(SeaPRwire) – Bantuan kemanusiaan yang diangkut oleh armada kedua bahkan tidak akan mencapai Gaza karena kurangnya fasilitas dok dan blokade “sah” Israel, kata seorang pakar maritim.
Saat kapal-kapal aktivis Swedia itu berangkat Minggu, Thunberg ditemani oleh tokoh-tokoh, termasuk aktor Game of Thrones Liam Cunningham dan mantan wali kota Barcelona Ada Colau.
The Global Sumud Flotilla, yang terdiri dari sekitar 70 kapal, membawa bantuan termasuk makanan, air, dan obat-obatan serta berharap dapat membawanya kepada warga sipil di .
Armada tersebut diperkirakan akan bergabung dengan lebih banyak kapal sebelum mereka mencapai Gaza sekitar 14 atau 15 September.
“Seluruh dunia tahu bahwa ini akan datang dan IDF akan menjaga perimeter keamanan di perairan untuk melindungi pantai Gaza,” kata Profesor James Kraska, S.J.D., kepada Digital.
“Tidak ada fasilitas pelabuhan di daerah ini untuk membongkar apa pun dan Gaza tidak memiliki pelabuhan yang cukup untuk menerima armada sebesar itu. Ada pelabuhan ikan kecil, tetapi itu tidak memadai.
“AS membangun pelabuhan sementara dengan biaya yang cukup besar, sekitar $200 juta, dan membongkarnya karena cuaca dan meteorologi di daerah tersebut membuatnya tidak berkelanjutan,” konfirmasi profesor U.S. Naval War College tersebut.
Upaya kedua Thunberg untuk memimpin armada datang di tengah perang yang sedang berlangsung di Kota Gaza yang telah menewaskan lebih dari 63.000 orang.

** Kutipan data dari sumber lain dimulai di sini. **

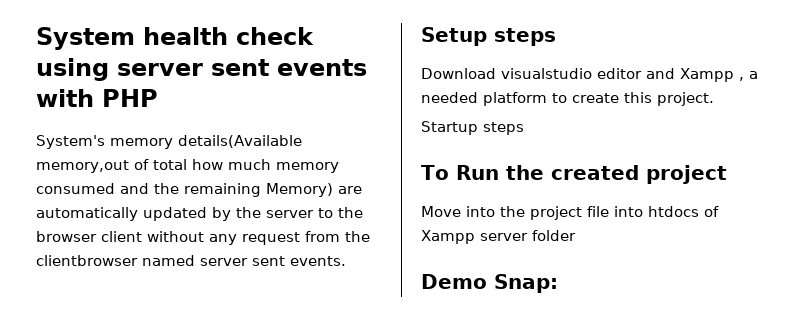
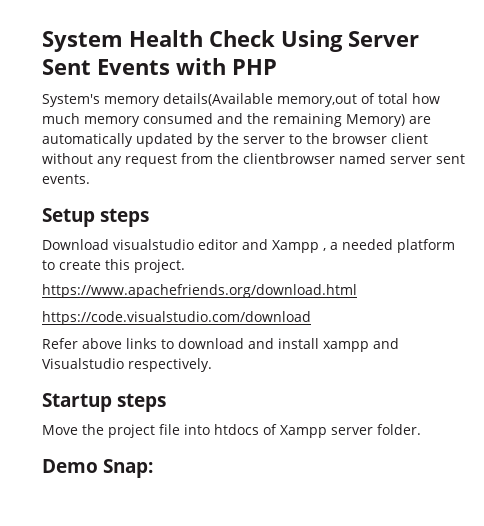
- System health check using server sent events with PHP
+ System Health Check Using Server Sent Events with PHP
+ https://www.apachefriends.org/download.html
+ https://code.visualstudio.com/download
+ Refer above links to download and install xampp and Visualstudio respectively.
  Startup steps
- To Run the created project
- Move into the project file into htdocs of Xampp server folder
+ Move the project file into htdocs of Xampp server folder.

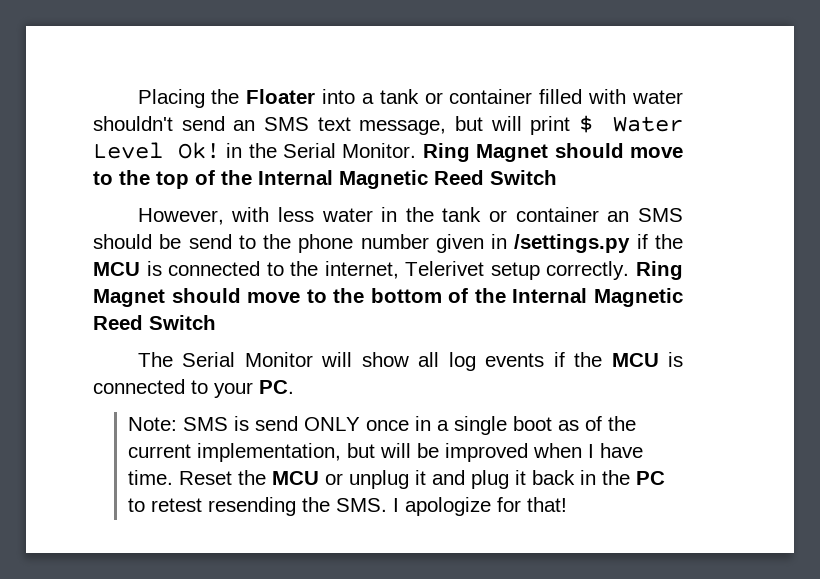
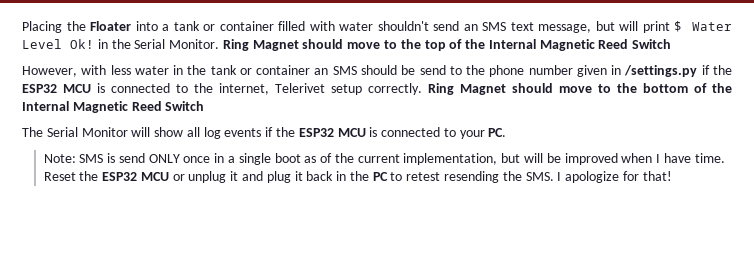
- However, with less water in the tank or container an SMS should be send to the phone number given in /settings.py if the MCU is connected to the internet, Telerivet setup correctly.
+ However, with less water in the tank or container an SMS should be send to the phone number given in /settings.py if the ESP32 MCU is connected to the internet, Telerivet setup correctly.
- The Serial Monitor will show all log events if the MCU is connected to your PC.
+ The Serial Monitor will show all log events if the ESP32 MCU is connected to your PC.
- Reset the MCU or unplug it and plug it back in the PC to retest resending the SMS. I apologize for that!
+ Reset the ESP32 MCU or unplug it and plug it back in the PC to retest resending the SMS. I apologize for that!

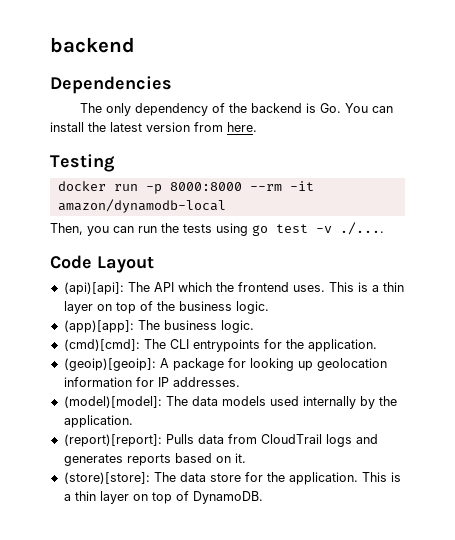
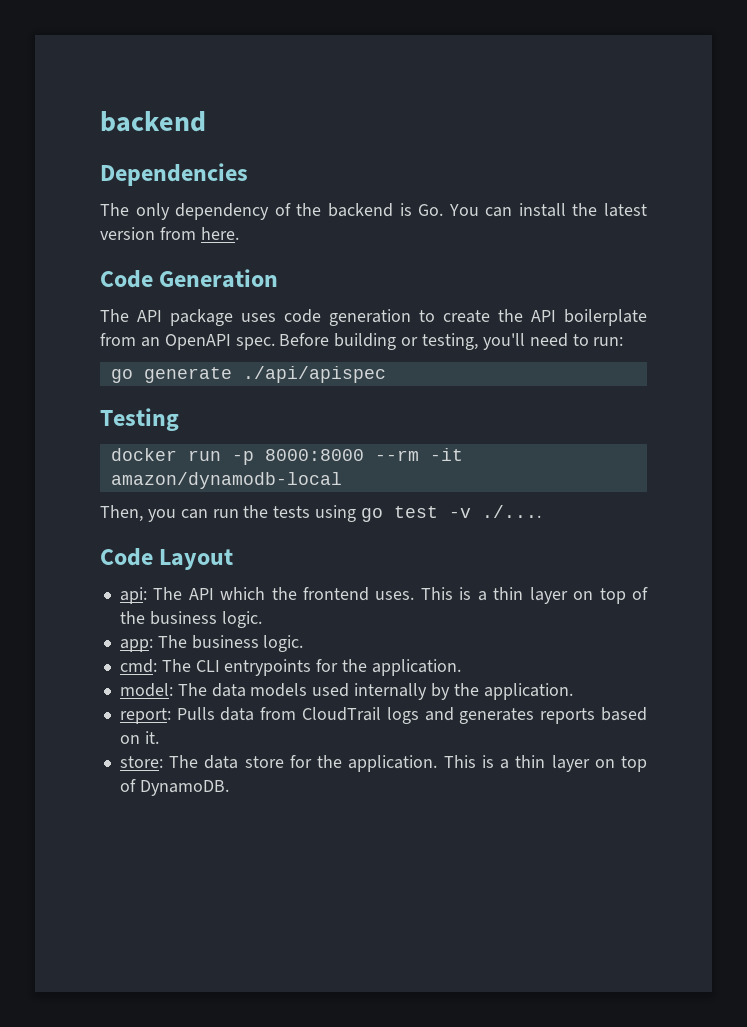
+ Code Generation
+ The API package uses code generation to create the API boilerplate from an OpenAPI spec. Before building or testing, you'll need to run:
+ go generate ./api/apispec
- (api)[api]: The API which the frontend uses.
+ api: The API which the frontend uses.
- (app)[app]: The business logic.
+ app: The business logic.
- (cmd)[cmd]: The CLI entrypoints for the application.
+ cmd: The CLI entrypoints for the application.
- (geoip)[geoip]: A package for looking up geolocation information for IP addresses.
- (model)[model]: The data models used internally by the application.
+ model: The data models used internally by the application.
- (report)[report]: Pulls data from CloudTrail logs and generates reports based on it.
+ report: Pulls data from CloudTrail logs and generates reports based on it.
- (store)[store]: The data store for the application.
+ store: The data store for the application.

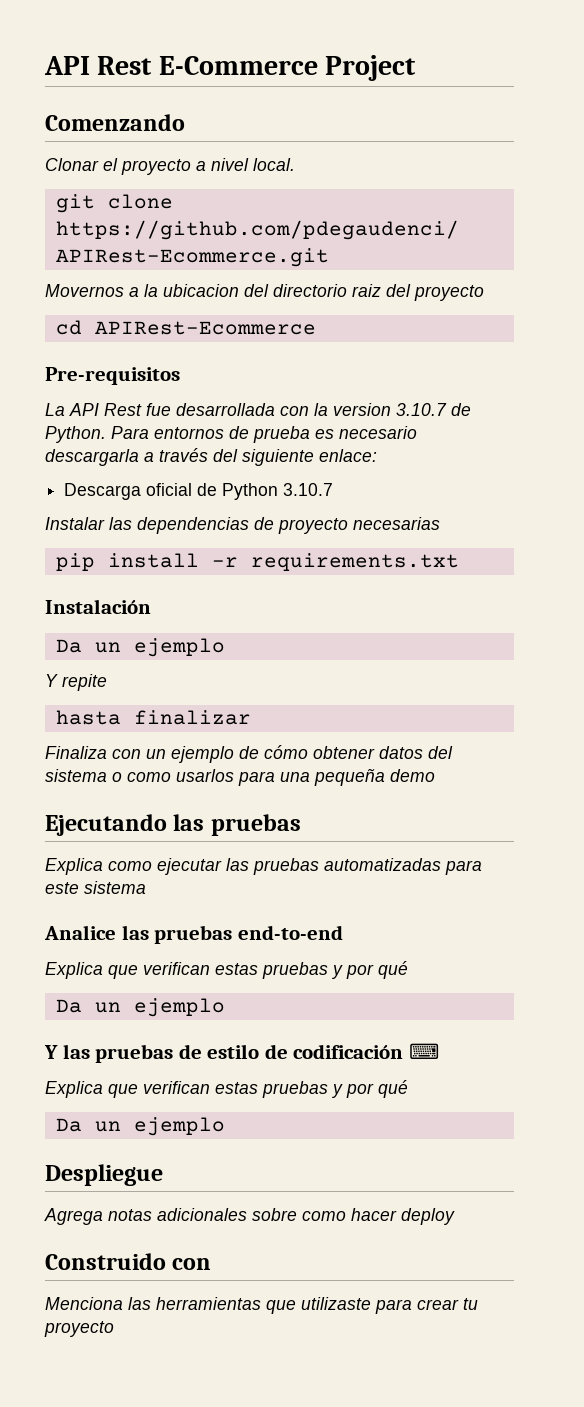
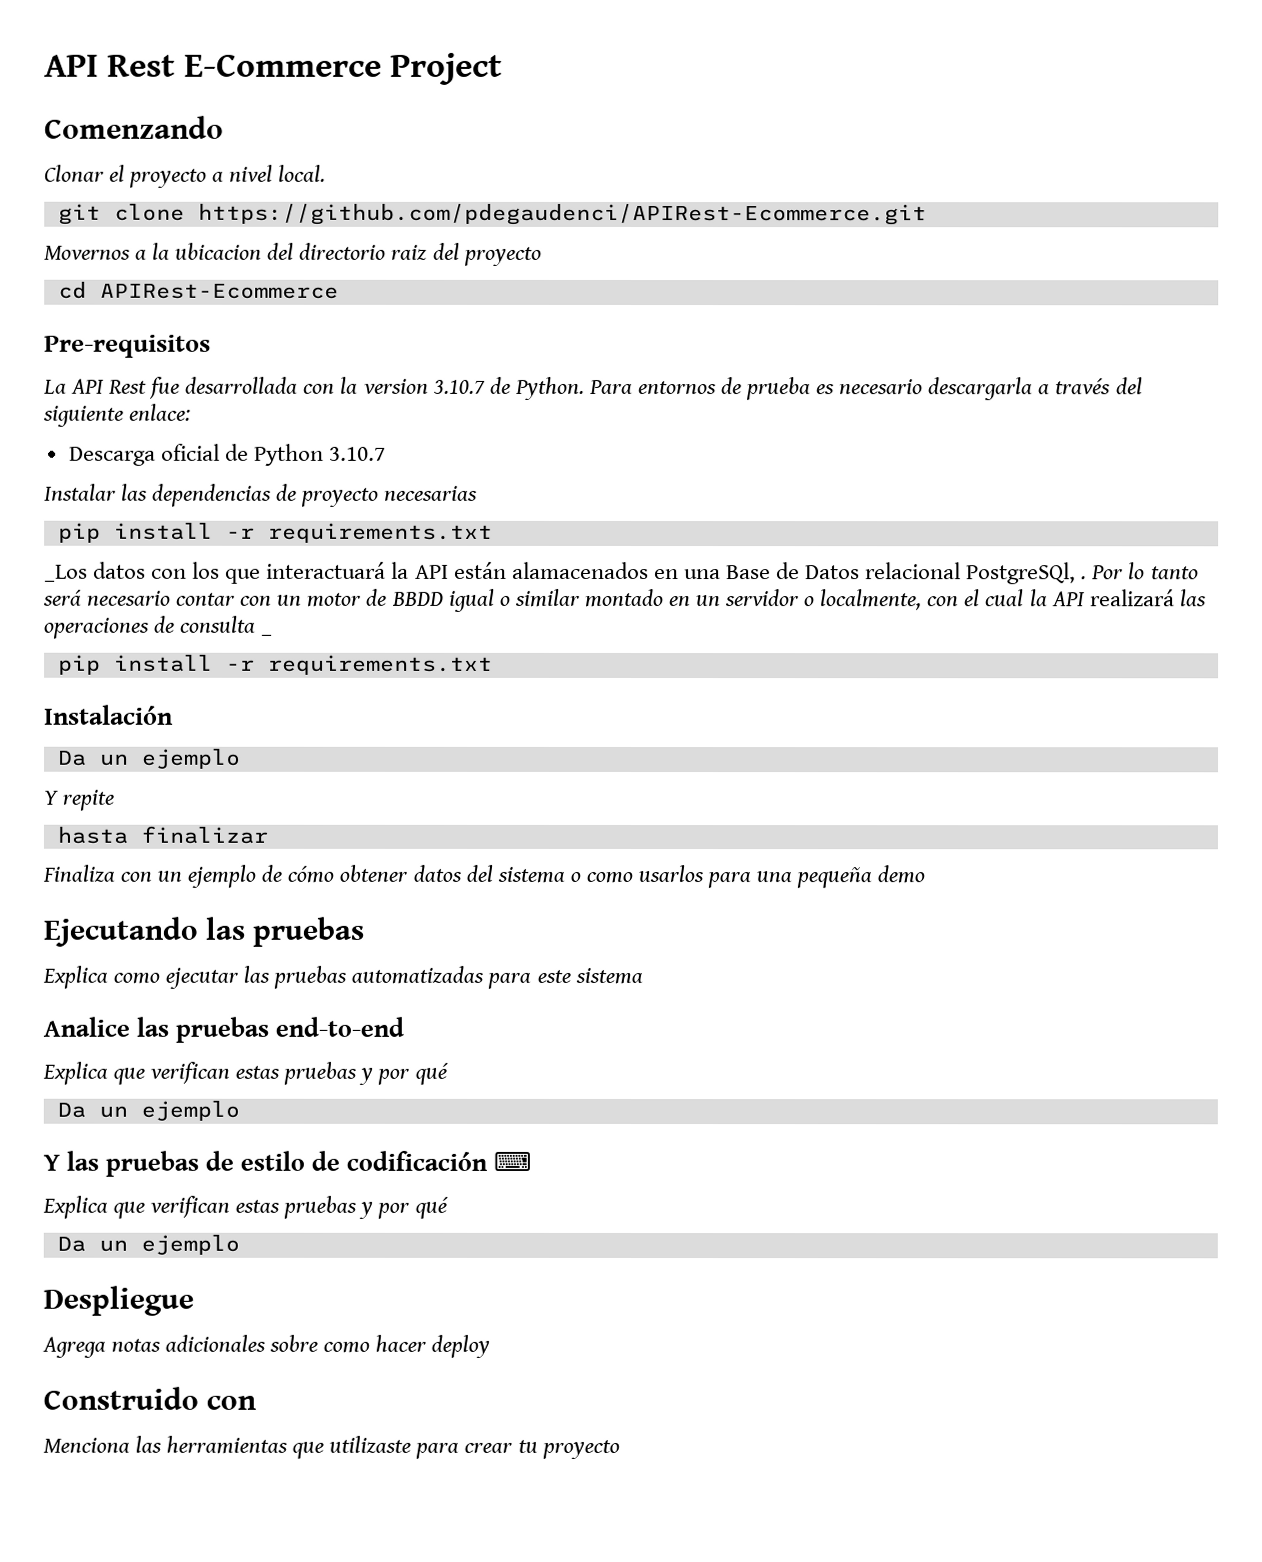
+ _Los datos con los que interactuará la API están alamacenados en una Base de Datos relacional PostgreSQl, . Por lo tanto será necesario contar con un motor de BBDD igual o similar montado en un servidor o localmente, con el cual la API realizará las operaciones de consulta _
+ pip install -r requirements.txt

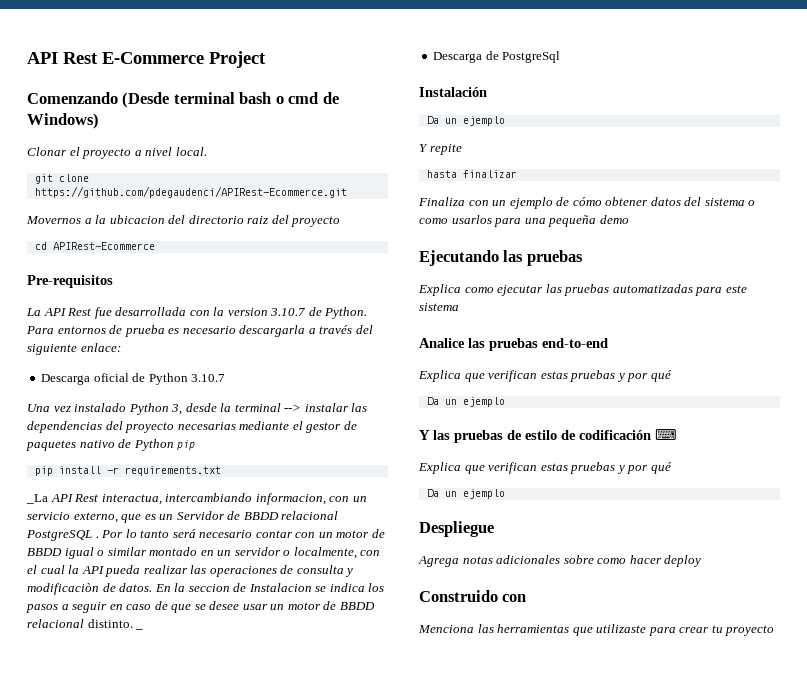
- Comenzando
+ Comenzando (Desde terminal bash o cmd de Windows)
- Instalar las dependencias de proyecto necesarias
+ Una vez instalado Python 3, desde la terminal --> instalar las dependencias del proyecto necesarias mediante el gestor de paquetes nativo de Python pip
  pip install -r requirements.txt
- _Los datos con los que interactuará la API están alamacenados en una Base de Datos relacional PostgreSQl, .
+ _La API Rest interactua, intercambiando informacion, con un servicio externo, que es un Servidor de BBDD relacional PostgreSQL .
- Por lo tanto será necesario contar con un motor de BBDD igual o similar montado en un servidor o localmente, con el cual la API realizará las operaciones de consulta _
- pip install -r requirements.txt
+ Por lo tanto será necesario contar con un motor de BBDD igual o similar montado en un servidor o localmente, con el cual la API pueda realizar las operaciones de consulta y modificaciòn de datos. En la seccion de Instalacion se indica los pasos a seguir en caso de que se desee usar un motor de BBDD relacional distinto. _
+ Descarga de PostgreSql

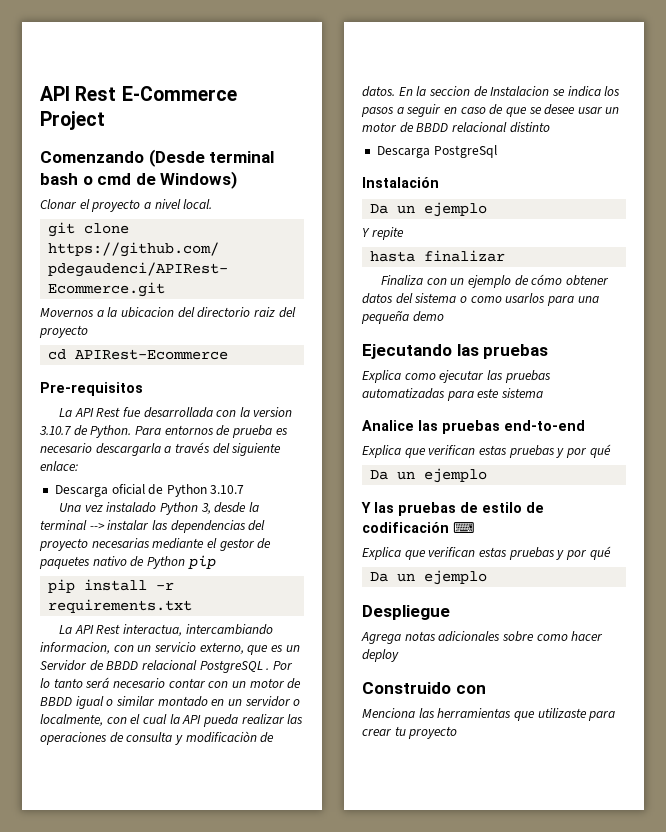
- _La API Rest interactua, intercambiando informacion, con un servicio externo, que es un Servidor de BBDD relacional PostgreSQL .
+ La API Rest interactua, intercambiando informacion, con un servicio externo, que es un Servidor de BBDD relacional PostgreSQL .
- En la seccion de Instalacion se indica los pasos a seguir en caso de que se desee usar un motor de BBDD relacional distinto. _
- Descarga de PostgreSql
+ En la seccion de Instalacion se indica los pasos a seguir en caso de que se desee usar un motor de BBDD relacional distinto
+ Descarga PostgreSql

Pada konferensi pers di Barcelona sebelum ia berangkat, Thunberg membingkai misi tersebut sebagai tindakan bertahan hidup.
“Kisah di sini adalah tentang Palestina. Kisah di sini adalah bagaimana orang-orang sengaja dirampas sarana paling dasar untuk bertahan hidup,” kata Thunberg, menuduh bahwa Israel melanggar hukum internasional dengan “secara tidak sah mencegat kapal di perairan internasional” dan mencegah bantuan kemanusiaan mencapai warga sipil.
Ini bukan upaya pertama Thunberg dalam menyalurkan bantuan. Pada bulan Juni, ia setelah kapalnya, Madleen, dihentikan oleh pasukan Israel bersama 11 orang lainnya di dalamnya.
Profesor Kraska menekankan bahwa blokade Israel adalah operasi yang sah selama konflik bersenjata untuk mencegah kapal masuk, tetapi harus memenuhi persyaratan tertentu, termasuk pemberitahuan, efektivitas, dan penegakan yang tidak memihak.
“Pada akhirnya, ada wewenang bagi Israel untuk mempertahankan blokade,” kata Kraska. “Tetapi ini bukan hanya hukum — politik dan realitas praktis juga terlibat. Kedua belah pihak mempertimbangkan dimensi-dimensi tersebut.
“Namun, Israel berpendapat bahwa operasi keamanan maritimnya, yang terlihat seperti blokade, adalah tindakan perang yang sah dan akan bertindak untuk mencegah kapal berlabuh.
“Tidak ada satu narasi tunggal yang mengendalikan: ada hukum internasional, situasi politik, dan dimensi taktis,” tambahnya.
Artikel ini disediakan oleh penyedia konten pihak ketiga. SeaPRwire (https://www.seaprwire.com/) tidak memberikan jaminan atau pernyataan sehubungan dengan hal tersebut.
Sektor: Top Story, Daily News
SeaPRwire menyediakan distribusi siaran pers real-time untuk perusahaan dan lembaga, menjangkau lebih dari 6.500 toko media, 86.000 editor dan jurnalis, dan 3,5 juta desktop profesional di 90 negara. SeaPRwire mendukung distribusi siaran pers dalam bahasa Inggris, Korea, Jepang, Arab, Cina Sederhana, Cina Tradisional, Vietnam, Thailand, Indonesia, Melayu, Jerman, Rusia, Prancis, Spanyol, Portugis dan bahasa lainnya.